Microfabricated Channel Array Electrophoresis for Rapid Characterization and Screening of Enzymes using RGS-G Protein Interactions as a Model System

摘要

A microfluidic chip consisting of parallel channels designed for rapid electrophoretic enzyme assays was developed. Radial arrangement of channels and a common waste channel allowed chips with 16 and 36 electrophoresis units to be fabricated on a 7.62 × 7.62 cm glass substrate. Fluorescence detection was achieved using a Xe arc lamp source and commercial CCD camera to image migrating analyte zones in individual channels. Chip performance was evaluated by performing electrophoretic assays for G protein GTPase activity on chip using BODIPY-GTP as enzyme substrate.

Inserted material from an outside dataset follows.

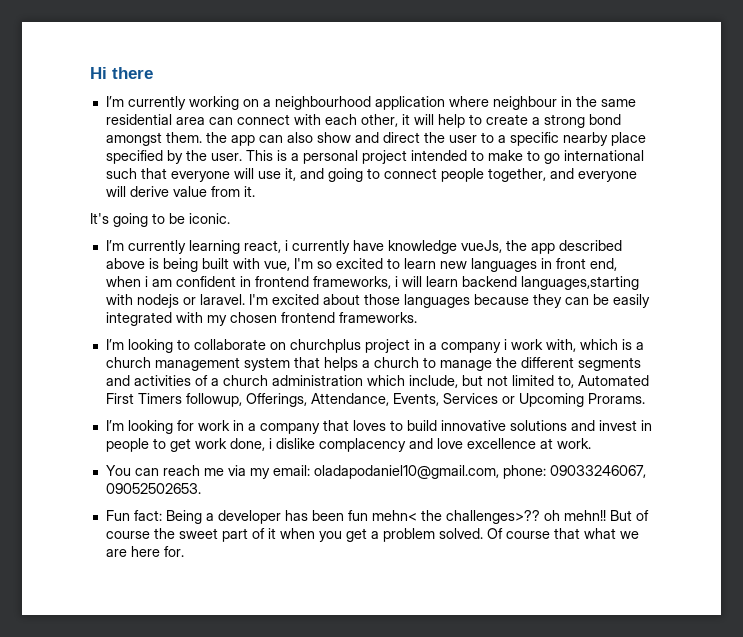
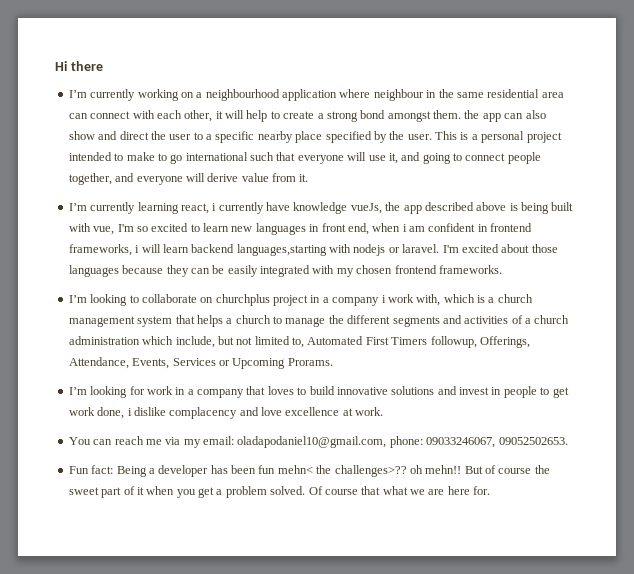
[90,213,230,227] // It's going to be iconic. -> (309, 178) none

A 16-channel design proved to be useful in extracting kinetic information by allowing serial electrophoretic assays from 16 different enzyme reaction mixtures at 20 s intervals in parallel. This system was used to rapidly determine enzyme concentrations, optimal enzymatic reaction conditions, and Michaelis-Menton constants. A chip with 36 channels was used for screening for modulators of the G protein: RGS protein interaction by assaying the amount of product formed in enzyme reaction mixtures that contained test compounds. 36 electrophoretic assays were performed in 30 s suggesting the potential throughput up to 4,320 assays per hour with appropriate sample handling procedures. Both designs showed excellent reproducibility of peak migration time and peak area. Relative standard deviations of normalized peak area of enzymatic product BODIPY-GDP were 5% and 11% respectively in the 16 and 36-channel designs.